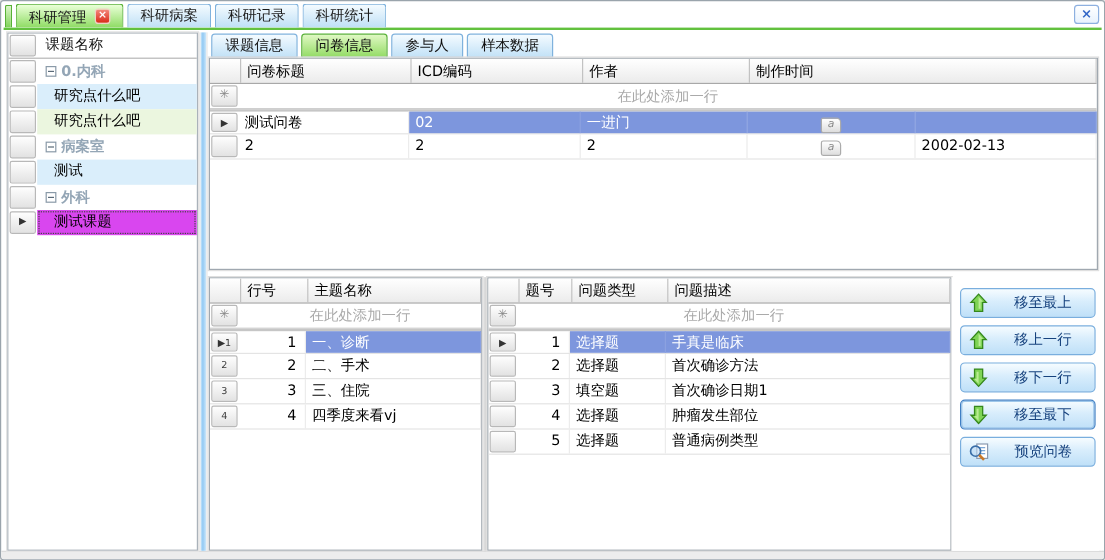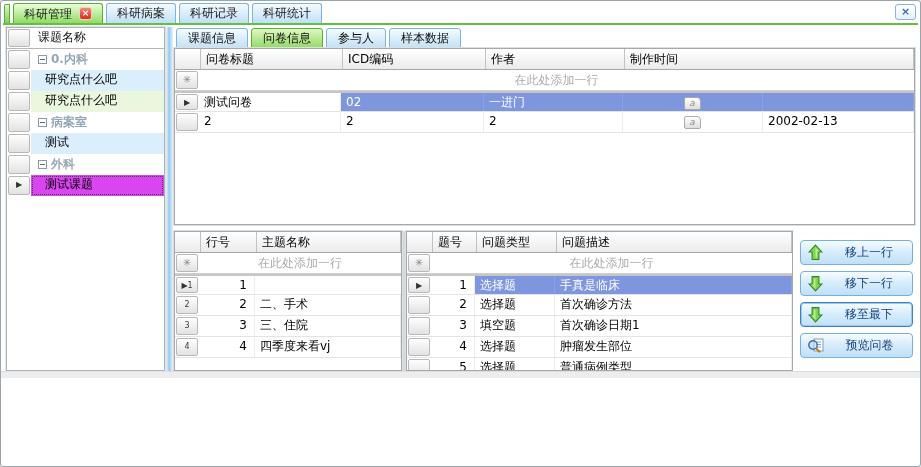--- a/index.html
+++ b/index.html
@@ -7,21 +7,21 @@
   .window { width:921px; height:467px; background:#fff; border:1px solid #9aa4ac; border-radius:3px; overflow:hidden; position:relative; padding:2px 2px 0 2px; }
 
   
   .apptabs { height:22px; display:flex; align-items:flex-end; border-bottom:2px solid #62c13e; padding-left:1px; }
   .edge-strip { width:6px; height:19px; background:linear-gradient(#dcf6c9,#7ed257); border:1px solid #58b136; border-bottom:none; border-radius:2px 0 0 0; margin-right:3px; }
   .apptab { height:20px; border:1px solid #7fb2dd; border-bottom:none; border-radius:3px 3px 0 0; background:linear-gradient(#f4fbff,#bfe0f6); padding:0 10px; line-height:18px; color:#1a1a1a; margin-right:3px; white-space:nowrap; cursor:default; }
   .apptab.active { background:linear-gradient(#eaffd8,#8fdc64); border-color:#58b136; display:flex; align-items:center; gap:7px; }
   .tab-close-badge { width:13px; height:13px; border-radius:3px; background:linear-gradient(#f4887c,#da2a18); border:1px solid #f3cfc7; color:#fff; font-size:9px; line-height:11px; text-align:center; font-weight:bold; }
   .strip-close { margin-left:auto; width:21px; height:16px; border:1px solid #8db0e0; border-radius:3px; color:#3468c8; font-weight:bold; font-size:11px; line-height:13px; text-align:center; background:linear-gradient(#ffffff,#e8f2fd); align-self:flex-start; margin-top:1px; margin-right:2px; }
 
-  .content { display:flex; height:346px; padding-top:2px;justify-content:space-between; }
+  .content { display:flex; height:434px; padding-top:2px;justify-content:space-between; }
 
   
   .sidebar { width:159px; margin-left:3px; border:1px solid #aab2ba; background:#fff; outline:1px solid #e4e4e4; }
   .tree-row { display:flex; height:21px; align-items:stretch; }
   .rowhdr { width:24px; flex:none; padding:1px; }
   .rowhdr .pad { width:100%; height:100%; border:1px solid #b8b8b8; border-radius:2px; background:linear-gradient(#fefefe,#e2e2e2); font-size:8px; color:#3a3a3a; text-align:center; line-height:16px; }
   .tree-head { border-bottom:1px solid #b6b6b6; }
   .tree-head .tlabel { font-size:12px; color:#101010; }
   .tlabel { flex:1; line-height:19px; padding-left:7px; white-space:nowrap; overflow:hidden; }
   .t-group .tlabel { color:#94a6b6; font-weight:bold; display:flex; align-items:center; gap:4px; }
@@ -214,20 +214,21 @@
             <div class="rowhdr">
                 <div class="pad"><span class="newmark">✳</span></div>
               </div>
             <div class="g-hint">在此处添加一行</div>
           </div>
           <div class="g-row firstdata selrow">
             <div class="rowhdr">
                 <div class="pad"><span class="marker">▶</span><span>1</span></div>
               </div>
             <div class="g-cell c-lineno num">1</div>
+            <div class="g-cell c-topic sel">一、诊断</div>
           </div>
           <div class="g-row">
             <div class="rowhdr">
                 <div class="pad"><span>2</span></div>
               </div>
             <div class="g-cell c-lineno num">2</div>
             <div class="g-cell c-topic">二、手术</div>
           </div>
           <div class="g-row">
             <div class="rowhdr">
@@ -301,20 +302,27 @@
             <div class="g-cell c-qdesc">普通病例类型</div>
           </div>
         </div>
 
         <div class="btn-panel">
           <div class="act-btn">
             <svg width="17" height="17" viewBox="0 0 16 16">
                 <path d="M8 1 L14 7.5 H11.2 V14.5 H4.8 V7.5 H2 Z" fill="#7fd455" stroke="#35871c"></path>
                 <path d="M8 3 L11.5 7 H9.6 V12.5 H8 Z" fill="#b9ec93" stroke="none"></path>
               </svg>
+            <span class="lbl">移至最上</span>
+          </div>
+          <div class="act-btn">
+            <svg width="17" height="17" viewBox="0 0 16 16">
+                <path d="M8 1 L14 7.5 H11.2 V14.5 H4.8 V7.5 H2 Z" fill="#7fd455" stroke="#35871c"></path>
+                <path d="M8 3 L11.5 7 H9.6 V12.5 H8 Z" fill="#b9ec93" stroke="none"></path>
+              </svg>
             <span class="lbl">移上一行</span>
           </div>
           <div class="act-btn">
             <svg width="17" height="17" viewBox="0 0 16 16">
                 <g transform="rotate(180 8 8)">
                   <path d="M8 1 L14 7.5 H11.2 V14.5 H4.8 V7.5 H2 Z" fill="#7fd455" stroke="#35871c"></path>
                   <path d="M8 3 L11.5 7 H9.6 V12.5 H8 Z" fill="#b9ec93" stroke="none"></path>
                 </g>
               </svg>
             <span class="lbl">移下一行</span>

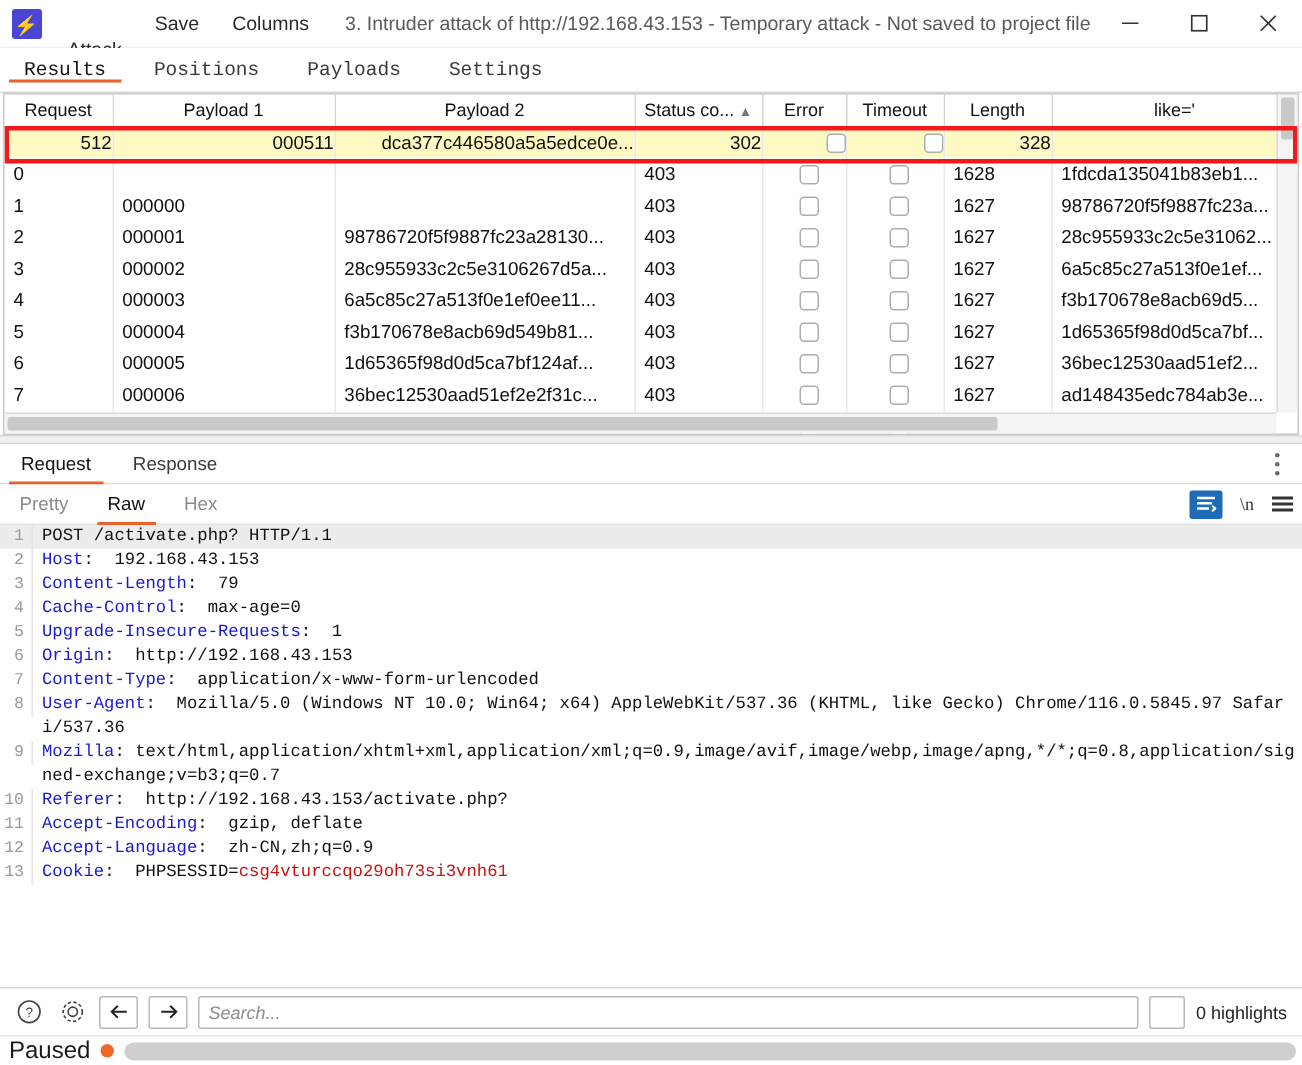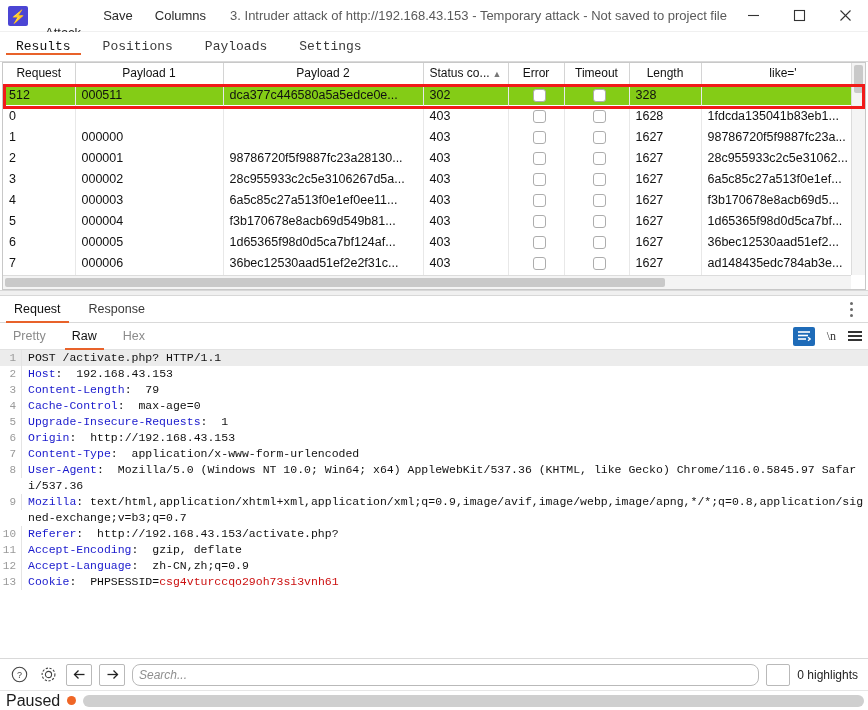--- a/index.html
+++ b/index.html
@@ -85,21 +85,21 @@
     background: #fff; border-right: 1px solid #d4d4d4;
     border-bottom: 1px solid #c9c9c9; text-align: center;
     overflow: hidden; white-space: nowrap; padding: 0 4px; position: relative;
   }
   table.results th .caret { color:#777; font-size:9px; margin-left:3px; }
   table.results td {
     height: 21px; font-size: 12.5px; color: #111;
     border-right: 1px solid #e8e8e8; padding: 0 0 0 6px;
     white-space: nowrap; overflow: hidden; text-overflow: clip;
   }
-  table.results tr.sel td { background: #84cc16; }
+  table.results tr.sel td { background: #fef9c3; text-align: right; }
   .cb {
     width: 13px; height: 13px; border: 1px solid #adadad; border-radius: 3px;
     background: #fff; display: inline-block; vertical-align: middle;
   }
   td.ctr { text-align: center; padding: 0; }
   .redbox {
     position: absolute; left: 0px; top: 21px; width: 862px; height: 25px;
     border: 3px solid #f11a1a; pointer-events: none; z-index: 5;
   }
   .vscroll {
@@ -177,21 +177,21 @@
   .icobtn {
     width: 22px; height: 22px; display: flex; align-items: center; justify-content: center;
     color: #333; font-size: 14px;
   }
   .navbtn {
     width: 26px; height: 22px; border: 1px solid #b9b9b9; border-radius: 2px;
     background: #fff; display: flex; align-items: center; justify-content: center;
     font-size: 13px; color: #222;
   }
   .searchbox {
-    flex: 1; height: 22px; border: 1px solid #b9b9b9; border-radius: 8px;
+    flex: 1; height: 22px; border: 1px solid #b9b9b9; border-radius: 2px;
     background: #fff; padding: 0 6px; font-size: 12px; color: #222;
     font-family: "Liberation Sans", sans-serif; font-style: italic;
   }
   .searchbox::placeholder { color: #8e8e8e; font-style: italic; }
   .tinybox { width: 24px; height: 22px; border: 1px solid #b9b9b9; border-radius:2px; background:#fff; }
   .hl-count { font-size: 12px; color: #222; white-space: nowrap; padding-right: 2px; }
 
   .statusbar {
     height: 20px; flex: none; display: flex; align-items: center; gap: 7px;
     padding: 0 4px 0 6px; background: #fff; border-top: 1px solid #e6e6e6;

→ Exercise requirements
Where does the string "span" occur in the data above? Copy every line that holds it.

→ Problem solution
                 <div class="pad"><span class="newmark">✳</span></div>
                 <div class="pad"><span class="marker">▶</span><span>1</span></div>
                 <div class="pad"><span>2</span></div>
+            <span class="lbl">移至最上</span>
             <span class="lbl">移上一行</span>
             <span class="lbl">移下一行</span>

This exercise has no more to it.